La
historia de Geoffrey Calmest me fue referida hace algunos años en un bar. Quien
me la contó, el ya muerto Natanael Zuviría, me dijo: “Sé que vas a desgraciar la
veracidad de los hechos con tus alardes de literato de poca monta”. De todos modos,
tal vez más por el alcohol que por el orgullo de contar la historia, comenzó el
relato que ahora trato de reproducir.
Nacido
en una casa del barrio de Maplewood en Rochester, Nueva York, Geoffrey Calmest
llegó a ser conocido (quizás el término sea superlativo) como “el asesino
mesmerista”.
Calmest
nació en 1908, precisamente el 17 de septiembre, un día después de que fuera
fundada la General Motors (el dato sólo cumple la función de contextualizar).
Durante
sus años de escuela fue un estudiante aplicado en el campo de las matemáticas y
llegó a redactar un ensayo en el que aseguraba que se podía sacar generala con
una efectividad del cien por ciento dependiendo de cómo se colocasen los dados
en el cubilete y de ciertos movimientos con la mano. El ensayo, junto al resto
de sus cosas, se ha perdido.
Cuando
cumplió los 19 años. Dos caminos esperaban a Calmest: la universidad o trabajar
en la Cunningham Car Company
junto a su padre. No eligió ninguna de esas rutas sino, más bien, se embarcó en
una empresa más temeraria (hay quienes dicen que la temeridad es una forma de
la estupidez): las apuestas. Sus armas: su intelecto y los dados. (Cuando
Zuviría me contaba esto me pidió que omita cualquier tipo de alusión a los
dados y la divinidad).
Los veintiún puntos negros de un dado son
distintos si se los mira con atención.
Geoffrey Calmest llegó a amasar una
considerable fortuna jugando a los dados. Después de todo los juegos de azar se
tratan de ganar sin dar nada a cambio. Y Calmest no dio nada. Salvo la vez que,
para salvar su vida (Zuviría dijo su culo) tuvo que besar un anillo.

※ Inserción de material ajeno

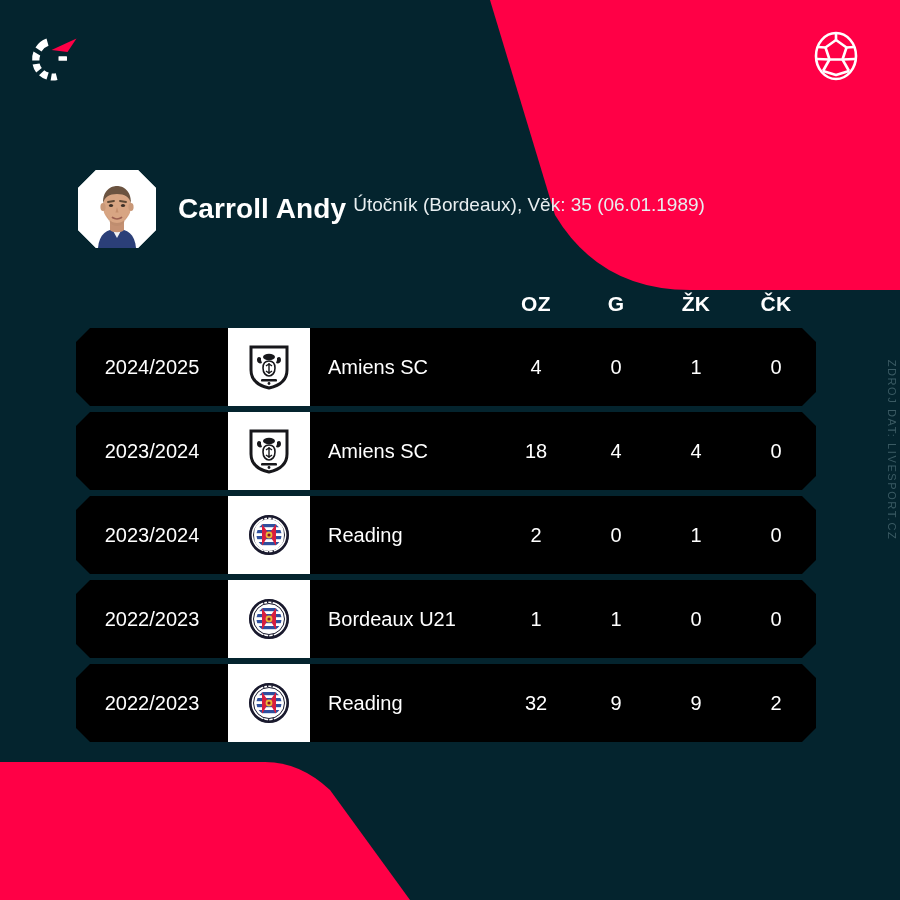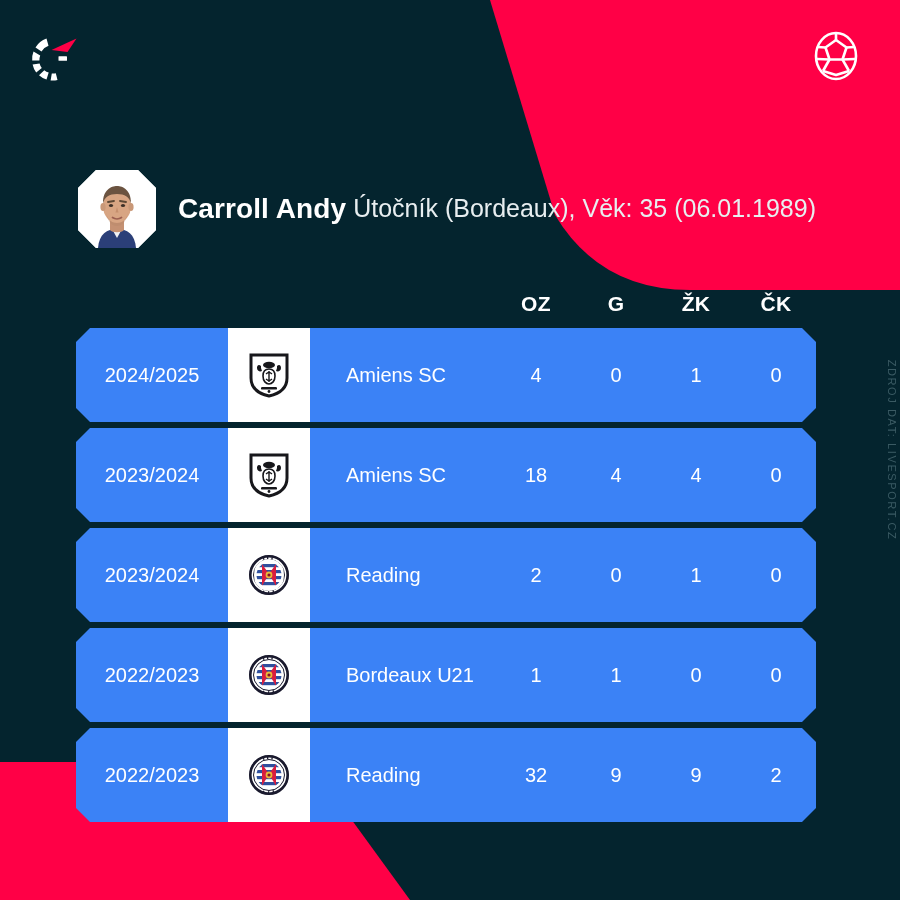"Útočník (Bordeaux), Věk: 35 (06.01.1989)" .player-meta { font-size: 25px -> 19px }
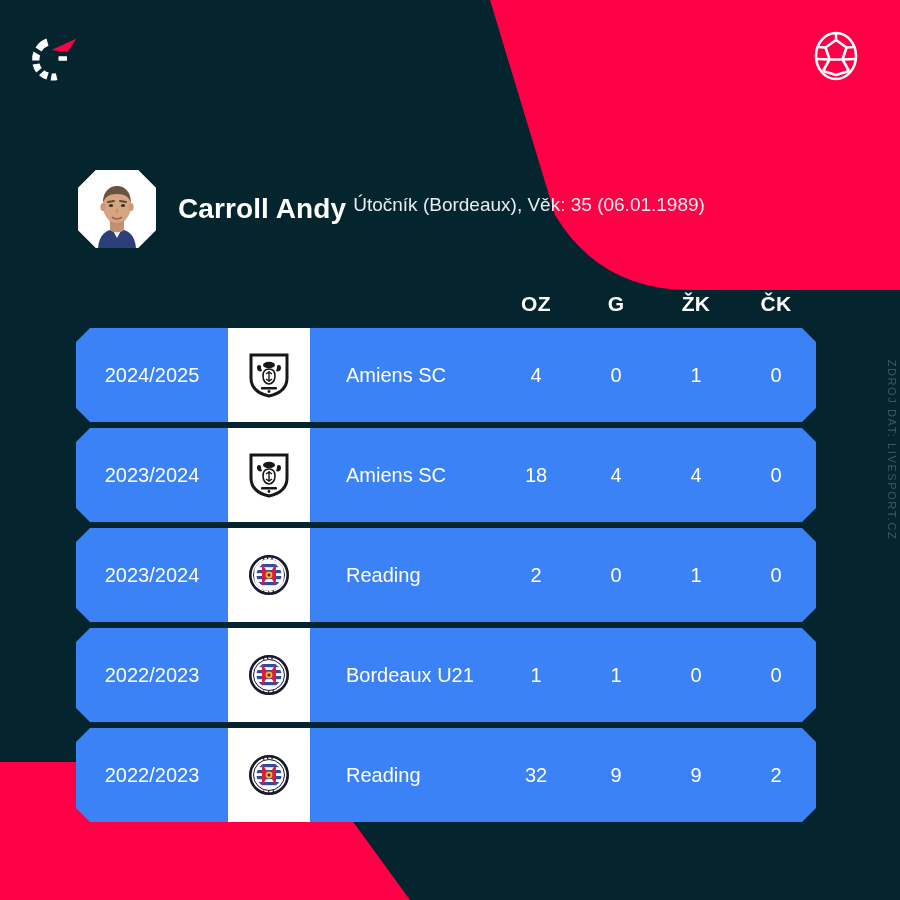"2024/2025" .row { background: #3b82f6 -> #000000; height: 94px -> 78px }
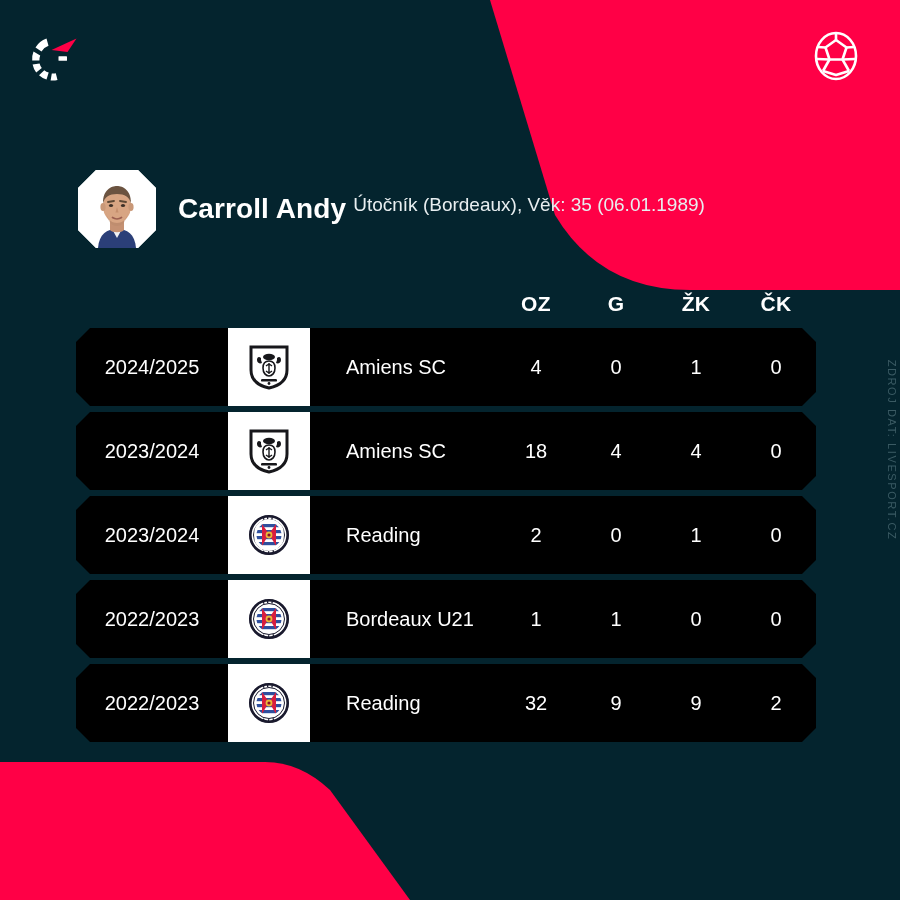"Amiens SC" .cell-team { padding-left: 36px -> 18px }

Pero la suerte no es amiga de la repetición y,
para Calmest, de un día para el otro comenzó a volverse turbia. Los cubos
punteados ya no caían a su favor y el dinero se le escapaba de las manos como
pelos de panadero.
Tuvo que abandonar Nueva York. Su destino:
Argentina. (Zuviría me dijo que evitase a toda costa relacionar este hecho con
cierta costumbre narrativa de establecer que los personajes en problemas huyen
a Sudamérica).
Era el año 1937, segundo mandato de Roosevelt.
Calmest se radicó en Buenos Aires y a los 6
meses ya vivía en concubinato con una chica doce años más joven, Ofelia. Al
poco tiempo llegó el unigénito Lincoln N. Calmest.
La situación empujaba a nuestro protagonista a
conseguir trabajo, o alguna otra entrada de dinero. Tanteó los dados en su
bolsillo, pero descartó la idea. ¿Qué podía hacer un hombre sin experiencia
alguna en el ámbito laboral?
Un libro que llegó a sus manos le planteó la
idea que lo llevaría a convertirse en lo que luego fue. Se trata de “La guarida
del Gusano Blanco”, de Bram Stoker. Una novela de terror en cuyas páginas Stoker hablaba del mesmerismo usado para hacer el mal.
El pensamiento de Calmest bien pudo leerse de
esta manera: ”Puedo usar esto para manipular a las personas y robarles el
dinero”.
Pues bien, así sucedió, al principio, una vez
que hubo aprendido los rudimentos del mesmerismo. Pero cierta noche, en que
jugaba con la voluntad de un farmacéutico se preguntó hasta dónde podía llevar
lo que estaba haciendo. Así que, sin pensarlo dos veces, le dijo al pobre
boticario: “mátese”.
“Mátese”. Quince personas fueron las que
escucharon esa última palabra.
Geoffrey Calmest doblegaba las voluntades de
sus víctimas que quedaban a su merced. Los desafortunados entraban en un estado
de enajenación autómata. El asesino los magnetizaba hacia su propio arbitrio.
Luego, daba la orden fatal. Insoslayable.
-¿Cómo lograron apresarlo? Si es que lo
hicieron.-Le pregunté a Zuviría.
-Para vencer a una mente se necesita una más
poderosa. Esa mente fue su hijo, Lincoln Nathaniel Calmest Zuviría.